As presented in Table 5, there is just one study providing data on DFS or PFS respectively. We couldn’t make meta-analysis to pool the results. As shown in Table 5, Han et al. reported that high SNHG16 expression was significantly correlated with poor DFS (HR: 4.505; 95% CI: 1.980–10.309; P <0.001). Lu et al. demonstrated that high SNHG16 expression was related with shorter PFS (HR:3.167; 95% CI:1.552–6.231; P<0.021).

To identify whether individual studies had an impact on OS, sensitivity analysis was performed. The results suggested that no single study affected the stability of the HR values, indicating that the results of this meta-analysis data are stable and reliable (Fig. 3a).

The potential publication bias of the meta-analysis was assessed by Begg’s funnel plot and Egger’s test.
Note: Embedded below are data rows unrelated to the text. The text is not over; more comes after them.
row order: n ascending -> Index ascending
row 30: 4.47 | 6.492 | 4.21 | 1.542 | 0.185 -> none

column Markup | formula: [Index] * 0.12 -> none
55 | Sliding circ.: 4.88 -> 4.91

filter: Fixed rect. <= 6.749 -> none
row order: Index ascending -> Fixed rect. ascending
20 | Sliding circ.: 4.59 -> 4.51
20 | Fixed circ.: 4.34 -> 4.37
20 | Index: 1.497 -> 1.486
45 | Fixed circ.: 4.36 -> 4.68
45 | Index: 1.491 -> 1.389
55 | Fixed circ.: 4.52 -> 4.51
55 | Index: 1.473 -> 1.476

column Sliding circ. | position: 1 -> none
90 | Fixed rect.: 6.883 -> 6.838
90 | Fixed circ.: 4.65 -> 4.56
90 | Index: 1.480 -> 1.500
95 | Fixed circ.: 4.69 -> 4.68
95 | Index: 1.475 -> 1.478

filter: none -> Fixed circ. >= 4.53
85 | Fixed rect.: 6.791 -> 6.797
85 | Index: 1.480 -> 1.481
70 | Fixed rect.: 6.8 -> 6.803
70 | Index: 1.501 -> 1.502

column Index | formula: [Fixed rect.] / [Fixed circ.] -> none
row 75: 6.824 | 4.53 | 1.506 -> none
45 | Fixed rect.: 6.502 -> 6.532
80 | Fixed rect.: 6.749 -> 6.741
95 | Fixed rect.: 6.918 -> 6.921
We observed that the shape of the funnel diagram was almost symmetrical and did not show any signs of significant asymmetry (Fig. 3b). As shown in Fig. 3b, there was no obvious publication bias for OS, as a result of the Begg’ test (P = 0.584) and Egger’s test (P = 0.234) (Table 6). Likewise, there was no obvious evidence for significant publication bias in terms of sex, lymph node metastasis, or TNM stage (Table 6). We did not evaluate the publication bias for smoking, distant metastasis, tumor number, tumor size, and histological grade because the number of included studies was small.